The group x time interaction effect
What are some differences between raw and standardized effect sizes?
Raw has normal units while standardized doesn't have units

E.g. WOMAC scores in placebo group and therapy group - to get raw (within-group) effect size, subtract one group's scores (e.g. Placebo WOMAC scores) at week 4 from those at baseline

To get the standardized effect size divide raw effect size by associated SD (which is why they're unit-less)
What is the minimal clinically important difference (MCID)?
It is the smallest change in score associated with a patient's perception of a change in health status

It's important when looking at effect size and clinical relevance of research findings
What attributes does MCID depend on?
1) Outcome scale
2) Clinical context
3) Clinical judgment
What does a "positive trial" mean?
It means that the null isn't included because you've found that the results are statistically significant

Can then decide whether it's clinically meaningful (based on MCID)
What does it mean if the MCID is below the average (CI)? How about above?
If it's below, you can be SURE the test is effective

If it's above, you're SURE it's NOT effective
What can you conclude if the lower boundary of the CI is GREATER THAN the MCID?
The trial is a DEFINITIVE positive trial
What can you conclude if the CI includes values less than the MCID?
The possibility has not been ruled out that the treatment benefit might be trivial (not a definitive positive trial)
What does a "negative trial" mean?
Has a p-value > 0.5 and includes the null hypothesis
When you see that a trial is potentially negative, what part of the CI do you want to focus on?
The upper end of the CI because if the upper boundary excludes any important benefit to treatment, you can conclude that the trial is DEFINITIVELY NEGATIVE
What does it mean if the CI includes an important benefit when analyzing a potentially negative trial?
The possibility hasn't been ruled out that the treatment still might be worthwhile
For continuous variables (e.g. mean scores) what statistical test do you want to use to determine if the treatment group had a better outcome than the control?
Group x Time mixed-model ANOVA (p-value for interaction effect)

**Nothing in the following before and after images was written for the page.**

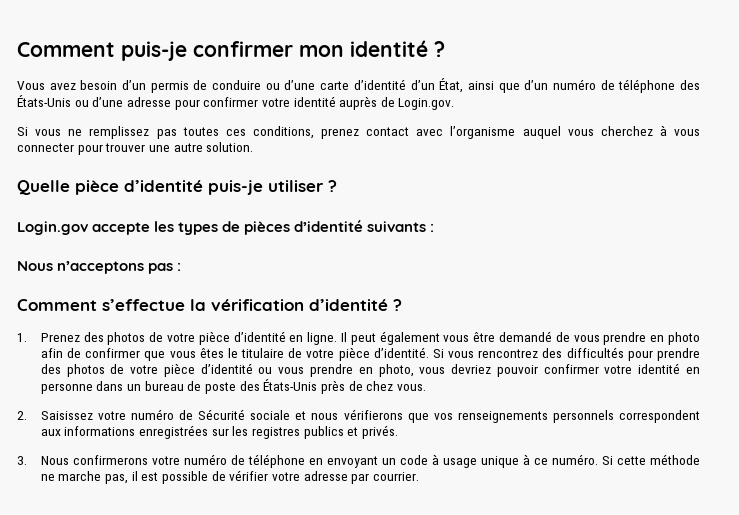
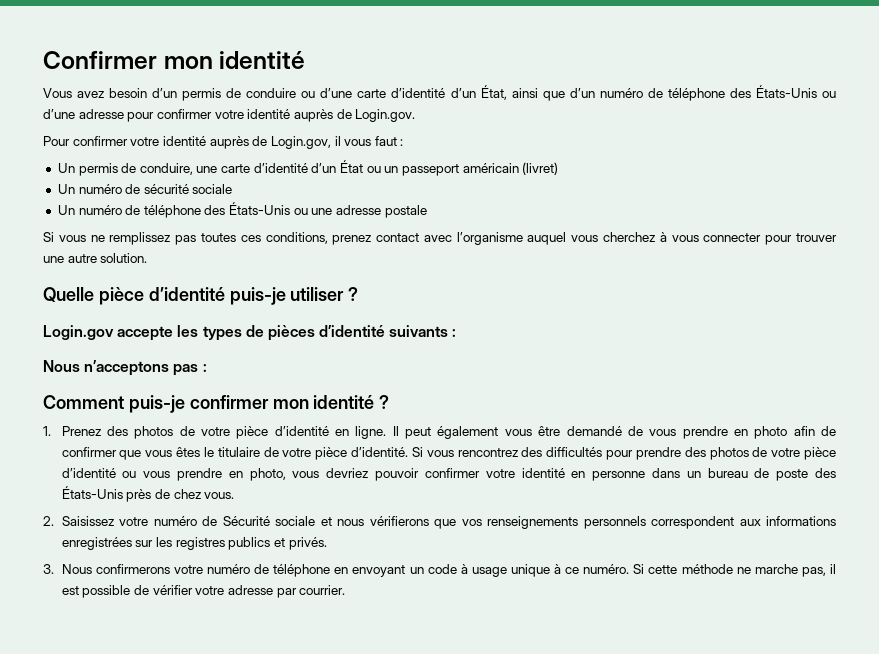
- Comment puis-je confirmer mon identité ?
+ Confirmer mon identité
+ Pour confirmer votre identité auprès de Login.gov, il vous faut :
+ Un permis de conduire, une carte d’identité d’un État ou un passeport américain (livret)
+ Un numéro de sécurité sociale
+ Un numéro de téléphone des États-Unis ou une adresse postale
- Comment s’effectue la vérification d’identité ?
+ Comment puis-je confirmer mon identité ?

Also want the point estimate for post-treatment between group difference to be between means (with 95%CI)
For dichotomous variables (e.g. death, fracture, failure to lose weight) how can you tell if the treatment group had a better outcome than the control?
Use risk reduction and number needed to treat (with 95%CI)
Dichotomous outcomes are also sometimes called _____
Events
Are events operationally defined as negative or positive outcomes?
Negative. An event is one patient with a bad outcome
When do you compute amount of reduced risk (ARR)?
When you get a bad outcome conferred by the treatment
Why do you compute number needed to treat (NNT)?
To see how many patients must be treated in order to prevent one bad outcome
What is controlled event rate (CER)?
The % of patients in the control group with a bad outcome
What is experimental event rate (EER)?
The % of patients in the experimental group with a bad outcome
How do you determine how much RRR or NNT is enough to care about?